Aus diesem Grund hat Roger Ratcliff Ende der 70er Jahre das Diffusion Decision Modell (DDM=) entwickelt, welches eine Entscheidung zwischen zwei Alternativen in mehrere kognitive Komponenten zerlegt, und sowohl die Antworten als auch die Reaktionszeiten erklären kann (Ratcliff and McKoon 2008). Auf seiner Website führt Ratcliff ine Liste von Anwendungen des DDM, z.B. für ADHS, Altern, Depression, etc.
Das von Ratcliff entwickelte Modell hat seinen Ursprung in Modellen zu den Bewegungen von Partikeln in einer Flüssigkeit, und geht auf Arbeiten von Albert Einstein und Norbert Wiener zurück.
Die Grundidee ist, dass wir Evidenz für die eine oder die andere Antwortalternative brauchen, um eine Entscheidung zu treffen, und dass diese Evidenz über die Zeit akkumuliert wird. Diese Evidenz wird, je nach Task, von einem Teil unseres Gehirns verarbeitet, so dass sie für die Entscheidung zur Verfügung steht. Wenn wir beispielsweise eine perzeptuelle Entscheidung modellieren, wie etwa die Entscheidung, ob sich etwas nach rechts oder links bewegt, nehmen wir an, dass die Evidenz von den kortikalen Arealen verarbeitet wird, welche für Bewegungswahrnehmung zuständig sind. Diese Evidenz wird dann kontinuerlich einem Decision Process verfügbar gemacht, und zwar in Form einer Verteilung.

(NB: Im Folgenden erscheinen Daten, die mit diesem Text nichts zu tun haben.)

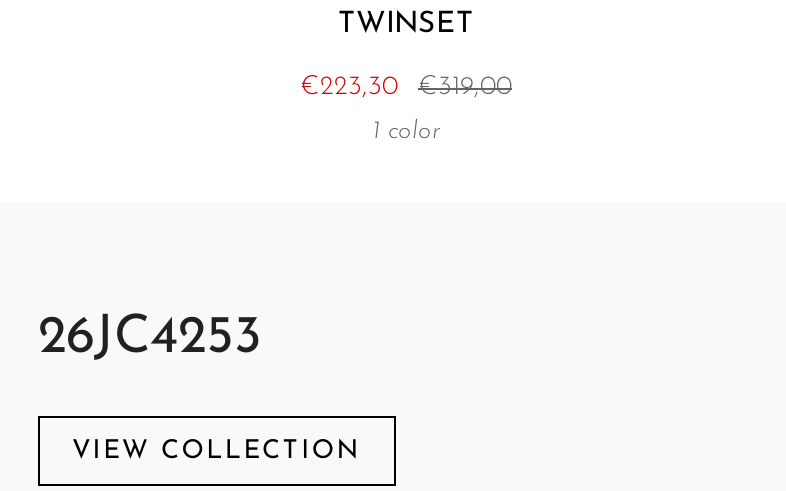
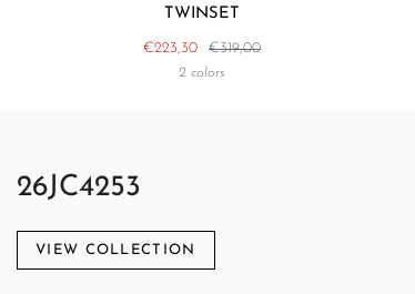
[372,119,440,143] 1 color -> [179,66,225,80] 2 colors

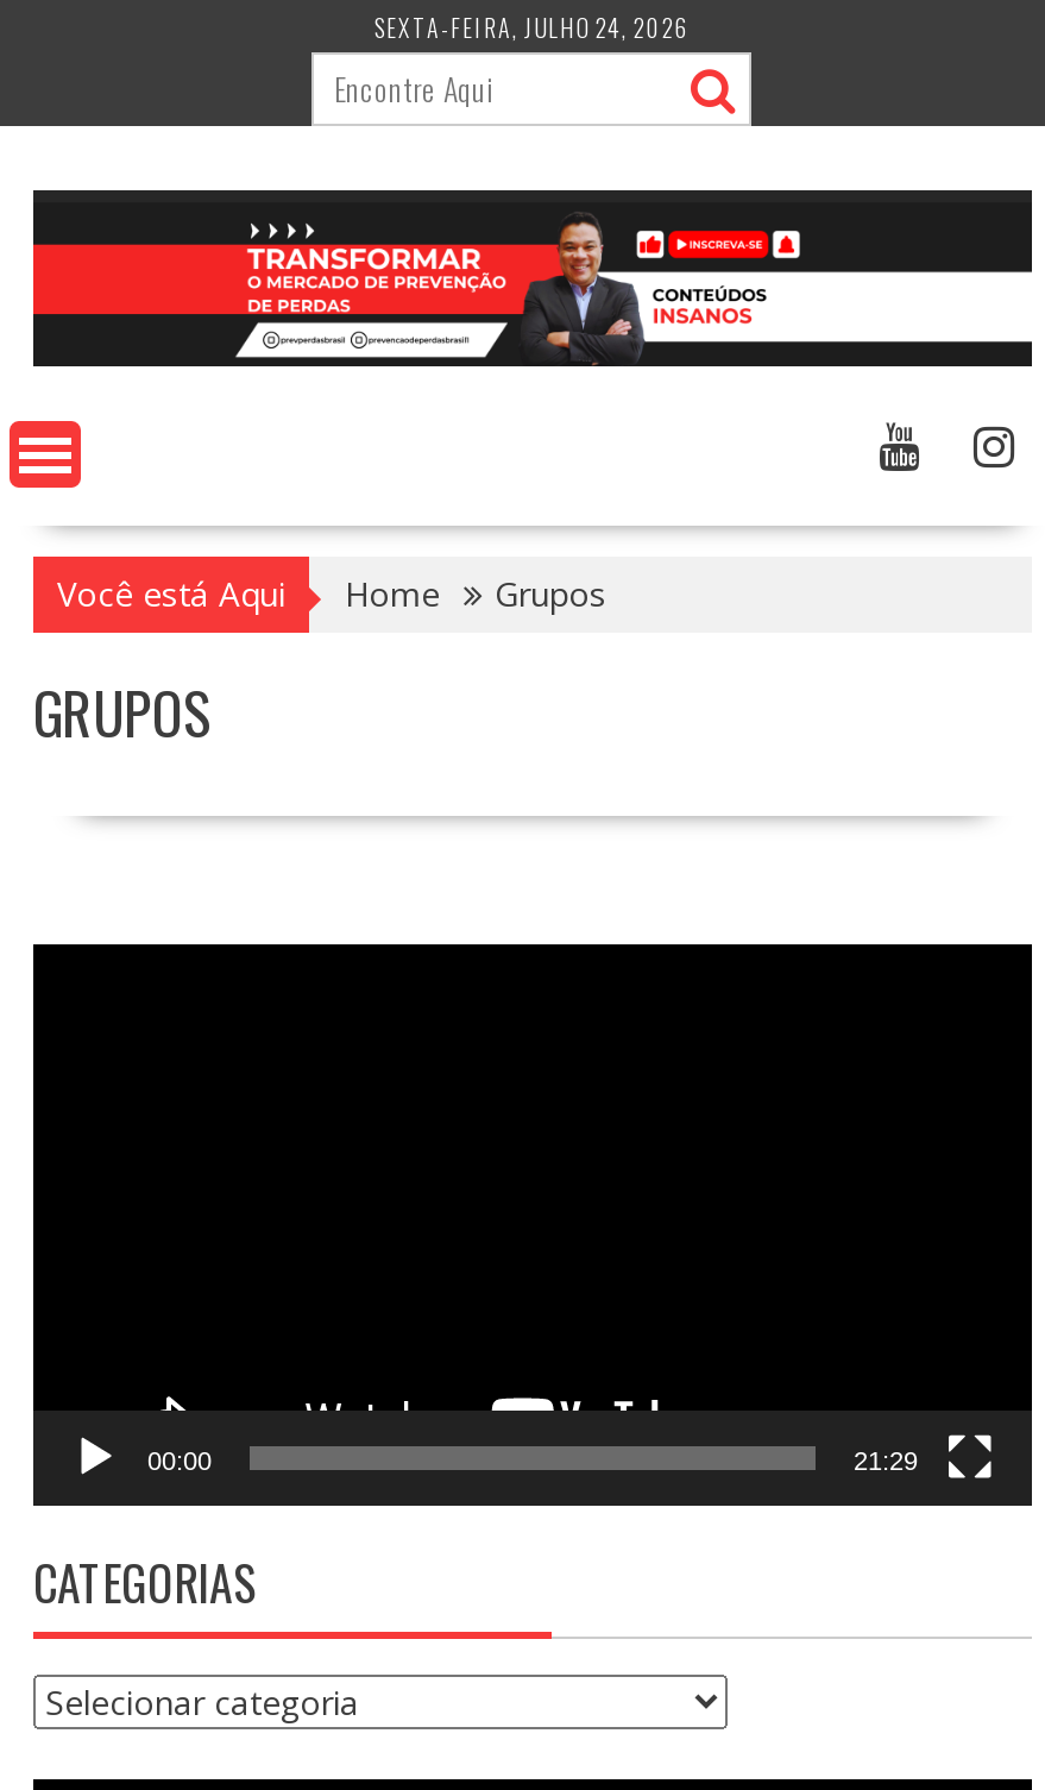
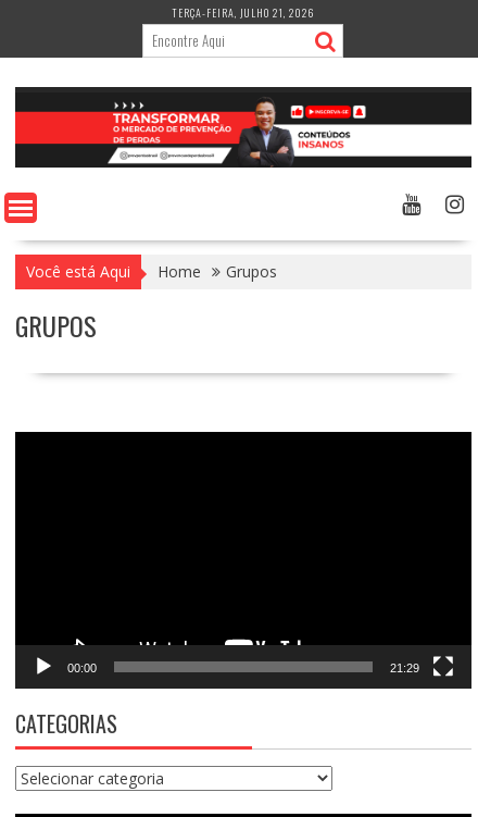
[374,10,691,45] SEXTA-FEIRA, JULHO 24, 2026 -> [172,4,315,21] TERÇA-FEIRA, JULHO 21, 2026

Wir nehmen nun an, dass wir die Zeit in diskrete kleine Intervalle \(\Delta t\) einteilen können. Pro Zeiteinheit wird eine Zufallszahl aus dieser Evidenzverteilung gezogen wird, so dass positive Werte als Evidenz für die eine Antwortalternative gezählt wird, während negative Werte als Evidenz für die andere Antwortalternative gezählt wird. Diese Evidenz wird über die Zeit aufsummiert, bis entweder eine obere oder eine untere Grenze erreicht wird. Die aufsummierte Evidenz wird Decision Variable genannt. Ist eine der Grenzen erreicht, wird eine Antwort ausgelöst. Die Tendenz der Decision Variable, auf- oder abzusteigen, nennt man drift rate. Diese hat natürlich etwas mit dem Stimulus zu tun—je stärker der Stimulus, desto grösser wird die drift rate.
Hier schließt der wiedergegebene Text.